It was about publishing beautiful graphics with vaginas, saying that we are finally sex positive

It was about publishing beautiful graphics with vaginas, saying that we are finally sex positive

Agata – There’s also poetry, comics…. We even received short clips, movie clips, and we were like, “We cannot print movie clips?”. So we just did like screenshots from it. We’re very open about what people create and what they want to send and also especially about the aesthetic.

Obviously, we have to make a selection of works which is based on our own artistic alignment, but we still try to include different styles, different aesthetics, so that it stays open and doesn’t feel like we are superior, that we know everything about art and written words…because we don’t. We don’t have an education in that, in art direction or anything.

We have to do a selection because we just get a lot of submissions during our open calls. So we have to do some cuts, while trying to include different ways, different styles, in an effort to reflect how diverse the art and the writings of so many people are. Every time we are surprised by a way of painting, by some technique we don’t know about.
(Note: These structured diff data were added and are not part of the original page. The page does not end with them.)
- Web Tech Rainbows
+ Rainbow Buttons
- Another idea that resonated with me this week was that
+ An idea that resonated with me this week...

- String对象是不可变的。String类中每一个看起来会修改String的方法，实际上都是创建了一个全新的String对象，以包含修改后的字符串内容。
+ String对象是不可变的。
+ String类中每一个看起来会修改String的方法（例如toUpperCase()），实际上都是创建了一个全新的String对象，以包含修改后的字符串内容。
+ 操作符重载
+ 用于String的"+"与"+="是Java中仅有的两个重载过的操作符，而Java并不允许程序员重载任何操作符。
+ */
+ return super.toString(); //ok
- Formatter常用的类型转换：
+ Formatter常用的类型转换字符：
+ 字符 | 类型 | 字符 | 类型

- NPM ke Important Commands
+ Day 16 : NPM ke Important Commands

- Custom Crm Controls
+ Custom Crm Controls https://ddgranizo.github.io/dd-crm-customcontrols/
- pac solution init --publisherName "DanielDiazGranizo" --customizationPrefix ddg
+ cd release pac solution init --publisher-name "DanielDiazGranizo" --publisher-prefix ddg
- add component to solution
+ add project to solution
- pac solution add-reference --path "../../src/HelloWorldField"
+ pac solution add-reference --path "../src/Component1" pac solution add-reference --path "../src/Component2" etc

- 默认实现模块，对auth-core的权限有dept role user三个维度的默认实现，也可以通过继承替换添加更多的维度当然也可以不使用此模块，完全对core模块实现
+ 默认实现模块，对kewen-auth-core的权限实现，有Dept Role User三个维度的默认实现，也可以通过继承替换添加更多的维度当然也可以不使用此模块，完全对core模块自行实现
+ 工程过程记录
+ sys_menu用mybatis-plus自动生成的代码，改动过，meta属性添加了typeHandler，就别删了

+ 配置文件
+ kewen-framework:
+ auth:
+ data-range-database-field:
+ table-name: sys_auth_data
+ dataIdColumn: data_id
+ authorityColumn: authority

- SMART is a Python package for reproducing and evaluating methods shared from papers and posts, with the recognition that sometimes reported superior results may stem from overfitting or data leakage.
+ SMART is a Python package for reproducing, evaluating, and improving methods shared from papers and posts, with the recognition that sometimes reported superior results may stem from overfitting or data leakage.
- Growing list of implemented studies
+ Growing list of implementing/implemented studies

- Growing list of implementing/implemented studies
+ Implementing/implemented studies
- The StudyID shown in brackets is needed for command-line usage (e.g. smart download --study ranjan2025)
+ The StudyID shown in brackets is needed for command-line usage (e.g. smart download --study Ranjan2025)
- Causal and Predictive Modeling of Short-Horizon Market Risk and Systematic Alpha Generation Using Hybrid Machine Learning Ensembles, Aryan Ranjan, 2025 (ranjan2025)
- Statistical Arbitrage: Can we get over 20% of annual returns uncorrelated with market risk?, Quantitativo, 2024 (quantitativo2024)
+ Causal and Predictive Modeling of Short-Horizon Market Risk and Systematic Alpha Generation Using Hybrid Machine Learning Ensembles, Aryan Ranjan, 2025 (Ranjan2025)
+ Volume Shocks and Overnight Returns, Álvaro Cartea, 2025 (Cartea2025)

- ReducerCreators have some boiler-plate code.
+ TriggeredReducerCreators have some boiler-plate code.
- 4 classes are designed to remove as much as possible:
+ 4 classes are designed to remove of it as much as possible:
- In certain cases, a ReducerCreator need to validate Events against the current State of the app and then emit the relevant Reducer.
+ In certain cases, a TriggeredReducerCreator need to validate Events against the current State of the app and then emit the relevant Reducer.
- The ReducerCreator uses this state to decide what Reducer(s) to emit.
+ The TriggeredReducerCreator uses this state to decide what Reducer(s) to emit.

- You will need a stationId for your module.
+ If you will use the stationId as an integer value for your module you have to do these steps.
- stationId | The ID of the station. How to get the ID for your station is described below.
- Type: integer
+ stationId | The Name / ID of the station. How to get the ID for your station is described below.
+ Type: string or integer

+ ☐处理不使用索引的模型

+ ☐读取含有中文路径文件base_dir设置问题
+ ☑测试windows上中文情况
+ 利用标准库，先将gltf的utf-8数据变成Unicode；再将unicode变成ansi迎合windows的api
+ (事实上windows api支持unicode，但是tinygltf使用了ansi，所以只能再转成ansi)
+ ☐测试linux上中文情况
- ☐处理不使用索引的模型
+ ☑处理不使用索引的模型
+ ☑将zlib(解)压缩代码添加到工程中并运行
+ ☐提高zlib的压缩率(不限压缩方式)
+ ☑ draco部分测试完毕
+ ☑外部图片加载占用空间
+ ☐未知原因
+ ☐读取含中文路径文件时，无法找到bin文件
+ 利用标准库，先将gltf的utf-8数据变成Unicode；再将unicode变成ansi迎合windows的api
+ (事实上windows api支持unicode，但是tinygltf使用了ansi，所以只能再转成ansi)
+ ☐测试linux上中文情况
David – It’s also a place to feature stories that cannot be really talked about in the mainstream media. I saw, for example, I think in the sex issue you have a feature on, asexuality it’s not something that is really discussed.

We felt that this sex positivity was still very normative and still respected certain boundaries. You could not talk about something that’s not so normatively pretty. .. but we don’t. Some people are asexual, or they cannot have sex for many reasons.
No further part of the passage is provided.